Editor's Note: As of 8/31/2012, Logitech has discontinued the Squeezebox Touch in favor of the new Ultimate Ears platform, but the company says it will continue to support the product and provide updates.
While hi-fi manufacturers such as Pioneer and Marantz have started getting on the digital-streaming bandwagon, companies like Sonos and Logitech (nee Slim Devices) were there from the beginning. While Sonos' products are the more usable and popular option, I personally prefer the Logitech Squeezebox due to its high versatility and audiophile-friendly appointments. Think of Squeezebox as Android to Sonos' iOS.
The Squeezebox Touch was released in December 2009 but the product has changed quite a bit since then, morphing from a grown-up MP3 player to a sophisticated music streamer. Logitech has subsequently released Android and iOS control apps, as well as support for most of the popular streaming services. While it's a little antiquated compared with the likes of Roku's products in that it still needs a PC or a Netgear NAS to run the system, it still holds up well among more modern systems.
At $250 online, the Squeezebox Touch costs more than multimedia players like Roku boxes and Apple TV, but half as much as dedicated audio players like Pioneer's N-30. While it doesn't look "all that," it's small enough that you can hide it away if you want and control it solely via any number of apps. While I wouldn't recommended it for people who want a plug-and-play music system -- Sonos products are so much better for that -- this is a highly tweakable system that really delivers sonically. I have personally been on a mission for a standalone music player, and I think I have found what I was looking for.
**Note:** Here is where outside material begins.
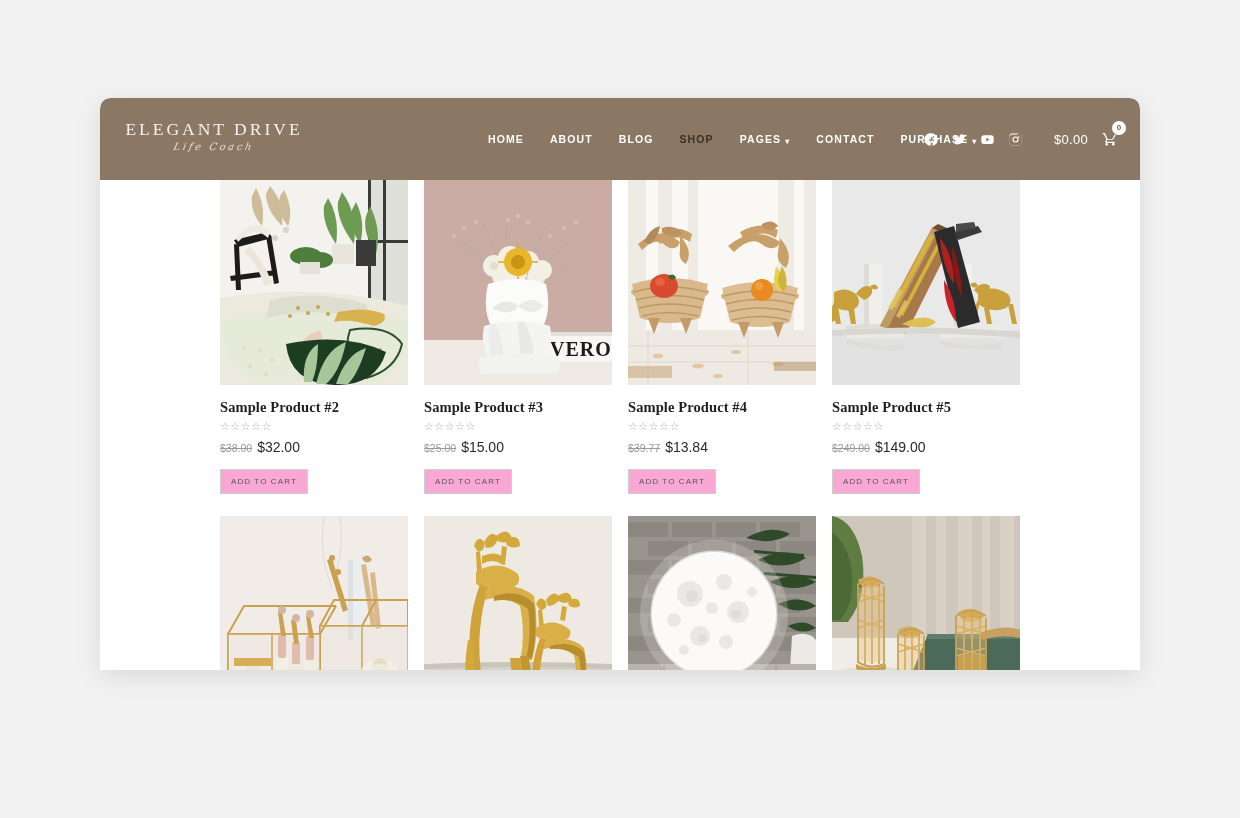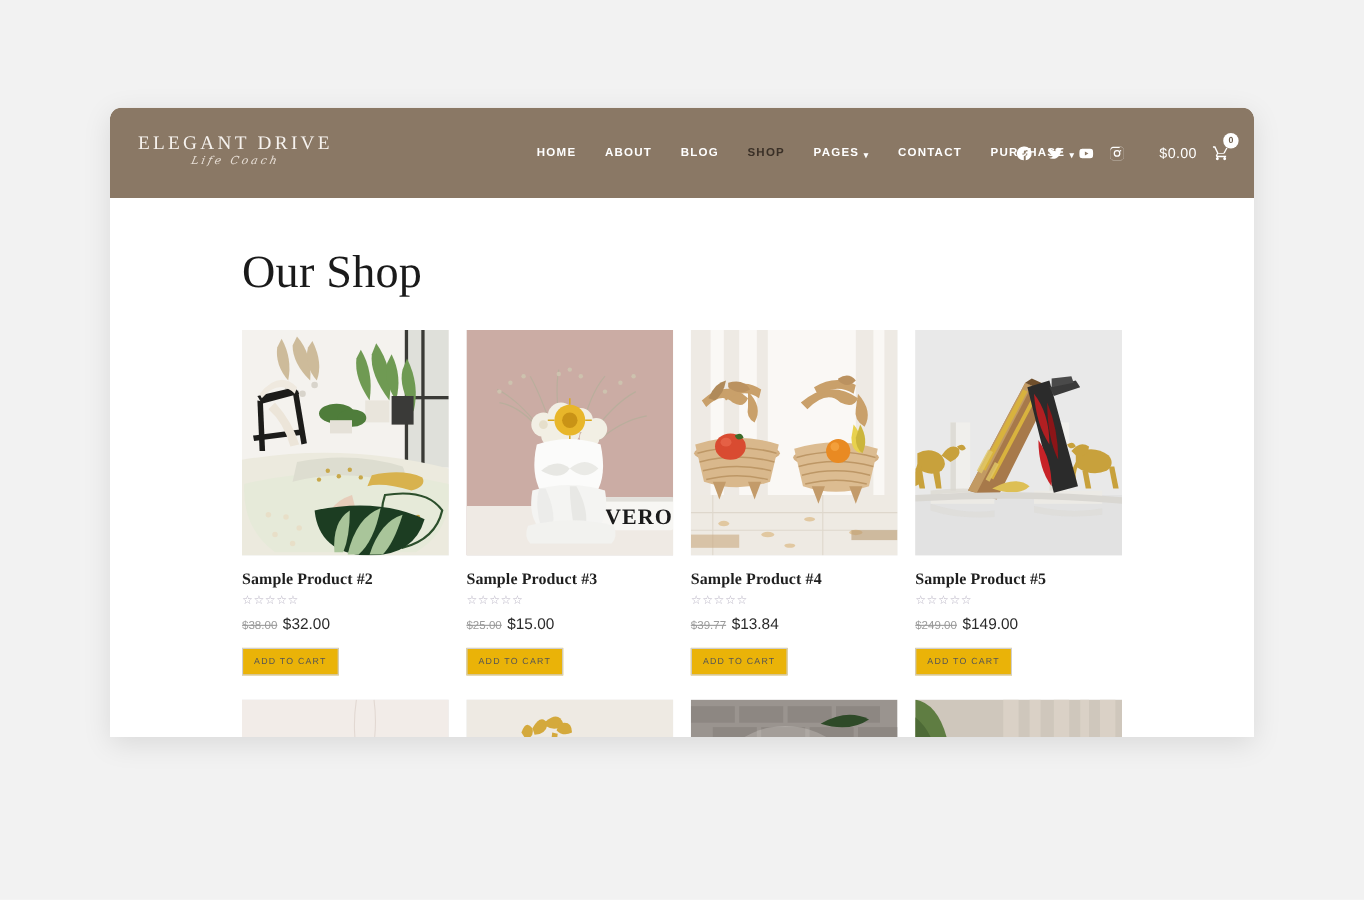"Our Shop" h1.page-title { html: <h1>Our Shop</h1> -> none }
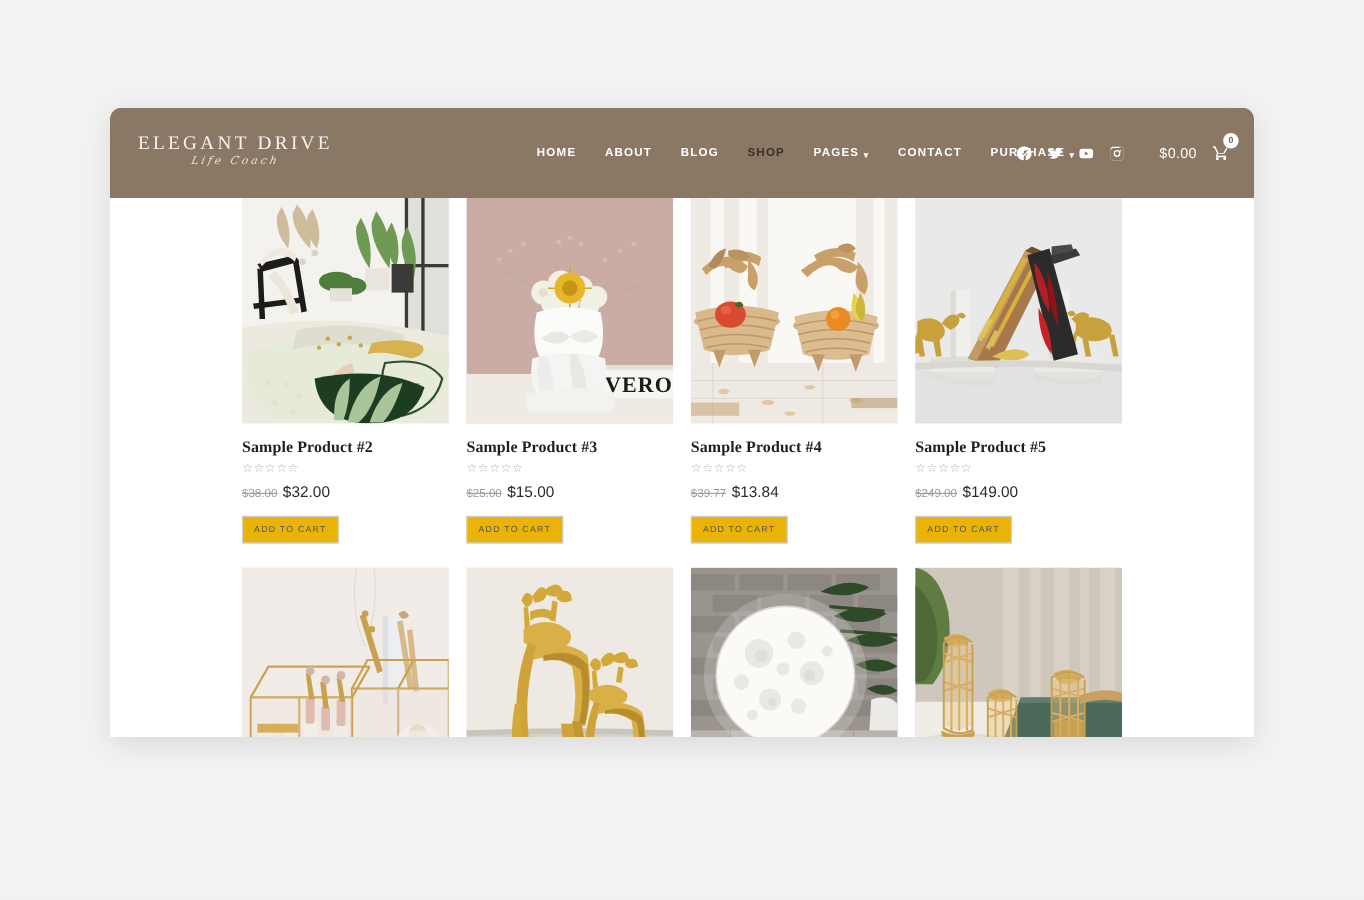"ADD TO CART" .add-to-cart { background: #eab308 -> #f9a8d4 }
The player consists of a main unit with a 4.3-inch touch screen with a stable metal base that prevents it from sliding around when you use it. Despite a brushed-metal stripe across the bottom, the device looks a bit plasticky and the touch-screen overlay means the screen isn't as vibrant as an iPad's, for example. This screen is a little small to read from across the room, where its touchability becomes useless anyway.
The device ships with a chunky black remote that feels decent in the palm and enables most of the functionality you'd expect. However, I'd imagine most people would just use their phones or tablets instead.
The Logitech Squeezebox Touch is a music streamer and Internet radio component that features wide format support and 24-bit/96KHz playback with support for up to 192KHz. If you're interested in getting higher quality and support for USB DACs you can try this 3rd party 192kHz Squeezebox plugin The fact that, in this way, the Touch is able to play back almost any file differentiates it from the otherwise-excellent Sonos systems, which only support CD quality and no higher -- important for music enthusiasts.
Until recently, the only file type the Squeezebox didn't support was Windows Lossless, but an update at the end of 2011 means all major formats are now playable. Unless you invented your own file type just a little while ago, odds are your library is supported.
Though a few features have been added since the device first appeared, arguably the most high-profile one is Spotify support. But it's not the only online music-streaming service covered; the Squeezebox works with dozens, including Pandora, MOG, Sirius, Last.FM, and Rhapsody. The device also supports Flickr for music slideshows and Facebook, though sadly it lacks Spotify/Facebook integration. If you're interested in a full list you can find it here.
So you have the player, how do you connect it up to stuff? First you'll need the Logitech Media Server software, which is available for PC or Mac and Netgear NAS. That's right, you'll need to leave a server of some kind on to use the Squeezebox if you want to use your own music. On the other hand, streaming-music services like Pandora and Spotify don't require a NAS or computer, since they stream directly from the Web. Logitech provides a Web-based interface (mysqueezebox.com) for juggling all the various log-ins, which may looks a little "techie," but it's right up the alley of digital audio tweakers.
As we mentioned, the device can be controlled, though not served by, iOS and Android devices, and tablets of both OSes enjoy a double-wide control scheme with "big" cover art. The app interface is a little "daggy," to use an Australian word (meaning: lovably out of fashion), but it's still easy to use.